Semua yang mengerti maksud Mega hanya tersenyum melihat kepolosan David.


"Sayang, di rumah Oma dan Opa sudah ada hadiah yang kami persiapkan untukmu. Kau harus melihatnya." ucap Mega yang sebenarnya memang jujur. Di rumahnya dia memang sudah mempersiapkan hadiah berupa sepeda keluaran terbaru untuk David.


"Tidak Oma, David mau disini menemani Mama dan Papa. David mau tidur dikamar bersama Mama dan Papa saja mulai sekarang." ucap David yang seketika membuat semua mata orang dewasa yang ada disitu membulat.


Mega bingung bagaimana caranya membuat David mengerti bahwa dia tidak boleh tidur sekamar dengan orang tuanya. Apalagi ini malam pertama Kevin dan Anggun setelah sepuluh tahun lamanya. Andai saja mereka tidak menolak untuk tidur dihotel dengan alasan malu sudah tua, pasti mereka bisa melalui malam yang indah saat ini.


"Sudah lah Ma. Biarkan David tidur bersama kami." ucap Kevin diikuti anggukan Anggun.


Semua yang mendengar terkejut dengan kalimat Kevin. Ya, mungkin saja mereka akan bercinta di kamar lain setelah David tertidur pulas. Tapi seterusnya? Yang benar saja.


Sean maju dan berjongkok lalu berbisik pada David. Setelah mendengar bisikan Sean tanpa di duga David bereaksi diluar dugaan. "Ya sudah Oma, David ikut malam ini. Dan seterusnya David tidak akan sekamar dengan Mama dan Papa." ucap David.

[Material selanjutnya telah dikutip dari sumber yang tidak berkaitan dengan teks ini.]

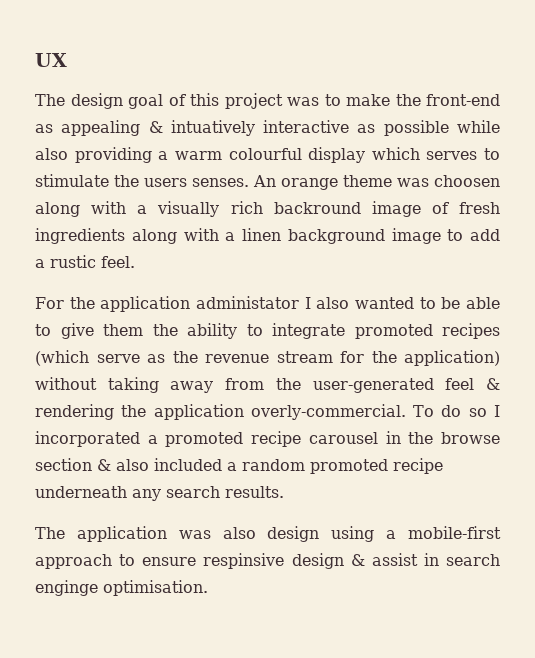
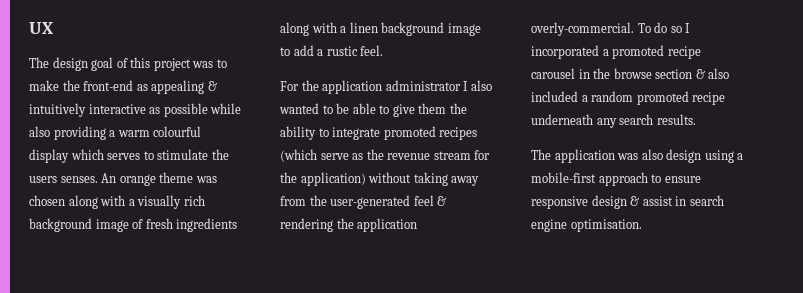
[170,120,255,136] intuatively -> [29,103,86,117] intuitively
[434,175,500,187] choosen -> [29,195,65,206] chosen
[273,202,361,214] backround -> [29,218,92,232] background
[195,296,299,309] administator -> [385,80,461,91] administrator
[203,553,285,569] respinsive -> [531,196,588,209] responsive
[35,580,98,596] enginge -> [531,219,567,232] engine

Semua senang mendengarnya. David pun mengambil bajunya dan akan menginap selama dua hari di rumah Oma dan Opanya. Setelah semua siap, mereka pun pamit pulang.


Saat menikah dengan Erik pun Anggun jarang bercinta dengannya karena Erik yang sering bolak balik ke luar kota yang ternyata juga mempunyai simpanan disana.


Dengan perlahan, bibir Kevin mendarat di kening Anggun. Cup, sebuah kecupan yang membuat pipi Anggun bersemu merah.


Kevin mencium pipi Anggun kemudian berbisik. "Aku mencintaimu." ucapnya.


Anggun tersenyum malu mendengarnya. "Aku juga mencintaimu Mas." balas Anggun.


Kevin menatap lekat kedua mata indah Anggun. Dengan perlahan ia dekatkan wajahnya dan bibirnya mencium Anggun dengan lembut. Anggun juga membalas ciuman itu.


Kevin membaringkan tubuh Anggun dan mulai menjelajahi tubuhnya. Dia terlihat sangat liar dan rakus. Wajar saja, dia sudah menahan hasrat selama hampir sepuluh tahun dan malam ini akhirnya dia bisa menyalurkan hasratnya pada wanita yang dia cintai.


Terdengar desahan dari dalam kamar itu. Anggun terus mendesah menikmati sentuhan bibir Kevin di tubuhnya. Kevin benar-benar membuatnya menikmati permainan malam itu.


Kini tiba saatnya Kevin melakukan sentuhan terakhir dan.."Ahhh." Suara desahan Anggun dan Kevin terdengar saat tubuh mereka sudah bersatu.


Kevin mulai mengayukan tubuhnya keatas dan kebawah. Menikmati setiap sensasi yang tercipta. Anggun menjambak dan mer*mas rambut Kevin sambil menikmati aktivitas yang sedang mereka lakukan.